Yehuda Goldberg, Rabbi Shlomo Chayen, and Rabbi Ari Yablok of Torah Tech in the beit midrash of the Tel Aviv synagogue that will house the program.

Torah Tech also plans guided trips to areas of biblical and historical significance to provide a well-rounded look at ancient and present-day Israel.

There are approximately 100 post-high school programs in Israel, and they have a wide range of styles and emphases, but until now none has tapped into Israel’s business culture.

“The Jewish Agency reported that there are 3,000 internship openings a year in Israel, and not even a third of them are being filled,” Mr. Goldberg said, estimating that two-thirds of these positions are in Tel Aviv.

“We have been contacting HR companies that manage good internships in Tel Aviv — not only in high-tech but also in areas such as real estate or finance — and a lot of companies have already agreed to take on interns.”

With Tel Aviv as their campus, students will have options for gym membership, krav maga training, biking, surfing, volleyball, basketball, baseball, and sunning on the sand at a beach organized for religious visitors that maintains separate hours for each gender.

The Torah study portion of the program, which will include instruction in conversational Hebrew, will be overseen by the program’s educational director, Rabbi Shlomo Chayen. He is the American-born leader of Tel Aviv’s North Central Synagogue, the city’s most active Orthodox congregation, which attracts some 300 young professionals to weekly services. The program also has a rabbinical advisory board in the United States.

Rabbi Yablok said that his enthusiasm for Torah Tech’s approach was honed by the five years he spent working in the Israel Experience One Year Program at Bar-Ilan.

“Over the years many students, parents, and school administrators have told me that they have capable, responsible students who are highly motivated and passionate about religious and spiritual growth, but they have other things they want to focus on during their gap year in addition to high-level Torah study,” he said.

“They are looking for an alternative to the traditional yeshiva structure that appeals to their broader interests. Torah Tech is meant to meet those needs by combining high-level learning and hands-on pursuits in the world of high-tech and business.”

Like Rabbi Yablok, who was educated in Yeshiva University schools, Mr. Goldberg comes from a strong Judaic and business background. A graduate of the Rosenbaum Yeshiva of North Jersey in River Edge, he founded his first startup when he was 16.

“We created an email platform that managed and maintained millions of emails per day,” he said. “I consider that my business school. I ran it for two years, and it was very successful.”

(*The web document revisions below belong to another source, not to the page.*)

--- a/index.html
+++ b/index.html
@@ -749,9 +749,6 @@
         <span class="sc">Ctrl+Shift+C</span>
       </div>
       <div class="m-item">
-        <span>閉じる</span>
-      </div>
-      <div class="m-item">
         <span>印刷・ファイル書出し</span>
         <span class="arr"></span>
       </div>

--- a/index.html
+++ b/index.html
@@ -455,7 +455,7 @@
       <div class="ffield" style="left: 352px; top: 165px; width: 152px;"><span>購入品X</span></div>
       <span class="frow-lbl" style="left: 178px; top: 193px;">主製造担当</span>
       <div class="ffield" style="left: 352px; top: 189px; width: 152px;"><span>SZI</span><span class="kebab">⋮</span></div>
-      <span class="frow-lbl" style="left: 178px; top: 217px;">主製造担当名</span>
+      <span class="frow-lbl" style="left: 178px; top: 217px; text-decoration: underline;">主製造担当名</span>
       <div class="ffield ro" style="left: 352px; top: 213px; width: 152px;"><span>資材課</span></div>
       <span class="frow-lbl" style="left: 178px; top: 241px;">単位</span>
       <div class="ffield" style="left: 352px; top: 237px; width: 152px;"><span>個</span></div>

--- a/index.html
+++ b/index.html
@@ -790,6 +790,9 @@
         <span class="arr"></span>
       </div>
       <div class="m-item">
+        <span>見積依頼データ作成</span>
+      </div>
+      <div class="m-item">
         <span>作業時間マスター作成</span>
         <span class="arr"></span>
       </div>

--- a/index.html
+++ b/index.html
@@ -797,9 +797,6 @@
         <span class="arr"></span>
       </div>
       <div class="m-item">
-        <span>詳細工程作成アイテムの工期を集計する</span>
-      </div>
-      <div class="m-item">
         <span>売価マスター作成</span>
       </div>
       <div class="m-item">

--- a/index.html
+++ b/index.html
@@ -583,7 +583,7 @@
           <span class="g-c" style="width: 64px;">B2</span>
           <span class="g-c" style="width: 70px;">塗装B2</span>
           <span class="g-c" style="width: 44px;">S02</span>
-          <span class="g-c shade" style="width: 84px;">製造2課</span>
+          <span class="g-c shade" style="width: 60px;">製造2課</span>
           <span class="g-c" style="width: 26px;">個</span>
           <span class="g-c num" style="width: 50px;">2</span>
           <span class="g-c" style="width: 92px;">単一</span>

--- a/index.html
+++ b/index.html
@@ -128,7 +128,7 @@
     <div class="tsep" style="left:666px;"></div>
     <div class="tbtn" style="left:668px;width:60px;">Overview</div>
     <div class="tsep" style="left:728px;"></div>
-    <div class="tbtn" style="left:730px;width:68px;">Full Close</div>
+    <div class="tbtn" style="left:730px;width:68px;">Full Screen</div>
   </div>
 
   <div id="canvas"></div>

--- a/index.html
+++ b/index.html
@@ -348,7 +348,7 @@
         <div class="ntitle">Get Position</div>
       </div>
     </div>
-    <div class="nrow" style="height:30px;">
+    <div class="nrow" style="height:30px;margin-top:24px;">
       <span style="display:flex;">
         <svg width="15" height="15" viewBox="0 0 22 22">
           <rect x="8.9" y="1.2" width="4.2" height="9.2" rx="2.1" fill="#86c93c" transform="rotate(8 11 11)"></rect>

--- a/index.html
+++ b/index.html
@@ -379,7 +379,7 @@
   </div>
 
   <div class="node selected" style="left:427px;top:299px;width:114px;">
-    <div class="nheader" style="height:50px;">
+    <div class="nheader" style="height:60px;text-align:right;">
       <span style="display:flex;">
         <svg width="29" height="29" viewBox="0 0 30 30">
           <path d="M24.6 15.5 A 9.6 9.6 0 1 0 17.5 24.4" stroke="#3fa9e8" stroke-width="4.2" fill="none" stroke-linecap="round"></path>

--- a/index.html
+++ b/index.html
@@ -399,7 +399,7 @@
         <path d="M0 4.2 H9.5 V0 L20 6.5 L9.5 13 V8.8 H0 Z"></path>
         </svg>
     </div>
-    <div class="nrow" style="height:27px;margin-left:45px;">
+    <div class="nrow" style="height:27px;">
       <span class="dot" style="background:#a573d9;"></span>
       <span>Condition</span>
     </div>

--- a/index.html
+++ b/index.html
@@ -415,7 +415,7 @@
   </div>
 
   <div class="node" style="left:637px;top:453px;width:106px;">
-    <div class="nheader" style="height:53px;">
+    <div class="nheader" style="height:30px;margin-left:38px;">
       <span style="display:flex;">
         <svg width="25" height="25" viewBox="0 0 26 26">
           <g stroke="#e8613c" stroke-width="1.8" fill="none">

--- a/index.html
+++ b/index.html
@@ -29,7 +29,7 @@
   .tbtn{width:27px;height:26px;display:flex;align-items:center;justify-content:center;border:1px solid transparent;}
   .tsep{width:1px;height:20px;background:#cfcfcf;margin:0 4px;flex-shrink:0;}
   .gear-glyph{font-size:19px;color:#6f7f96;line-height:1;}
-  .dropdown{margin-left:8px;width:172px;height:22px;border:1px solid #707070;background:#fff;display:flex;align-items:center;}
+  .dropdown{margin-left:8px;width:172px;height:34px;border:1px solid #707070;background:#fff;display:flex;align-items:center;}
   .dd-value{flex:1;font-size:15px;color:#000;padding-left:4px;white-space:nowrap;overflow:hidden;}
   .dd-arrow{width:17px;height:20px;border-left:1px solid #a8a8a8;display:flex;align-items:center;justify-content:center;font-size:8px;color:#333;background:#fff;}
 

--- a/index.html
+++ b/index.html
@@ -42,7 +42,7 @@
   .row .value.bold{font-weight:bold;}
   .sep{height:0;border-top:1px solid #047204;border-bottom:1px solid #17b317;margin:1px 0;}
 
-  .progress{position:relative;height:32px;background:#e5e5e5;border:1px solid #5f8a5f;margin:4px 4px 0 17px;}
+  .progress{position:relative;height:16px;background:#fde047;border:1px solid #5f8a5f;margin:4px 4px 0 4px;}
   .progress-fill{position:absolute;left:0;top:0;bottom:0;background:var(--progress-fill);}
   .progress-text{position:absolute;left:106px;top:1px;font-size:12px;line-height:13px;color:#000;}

While still in his teens, he interned at NBC and later worked there full time, helping to digitize the process of booking tickets online. After working in telecom, he met his future wife on a trip to Panama and made aliyah when he was 22, joining the army immediately.

“I found Tel Aviv afterward — the high-tech epicenter of the world — and I began working in media purchasing,” he said.

Eventually Mr. Goldberg entered a management position at an online advertising firm before founding his own company, PPI Media, whose clients include Porsche, Toyota, and Microsoft.

“I started working with different startups in Tel Aviv, mentoring them and building ad campaigns and different technologies for them,” Mr. Goldberg said. “I love it, but I always want to bring more spirituality and bring more great people to Tel Aviv.

“At the Am Yisrael Foundation we sat down and came up with this idea for gap-year kids who are scholastically capable, emotionally intelligent, and have technical proficiency or business acumen,” he continued. “Our idea is to guide them in taking all the knowledge from their 12 years of yeshiva education and all the wherewithal that they’re taking into a business career, and learn how to combine the two to live a proper Torah life.”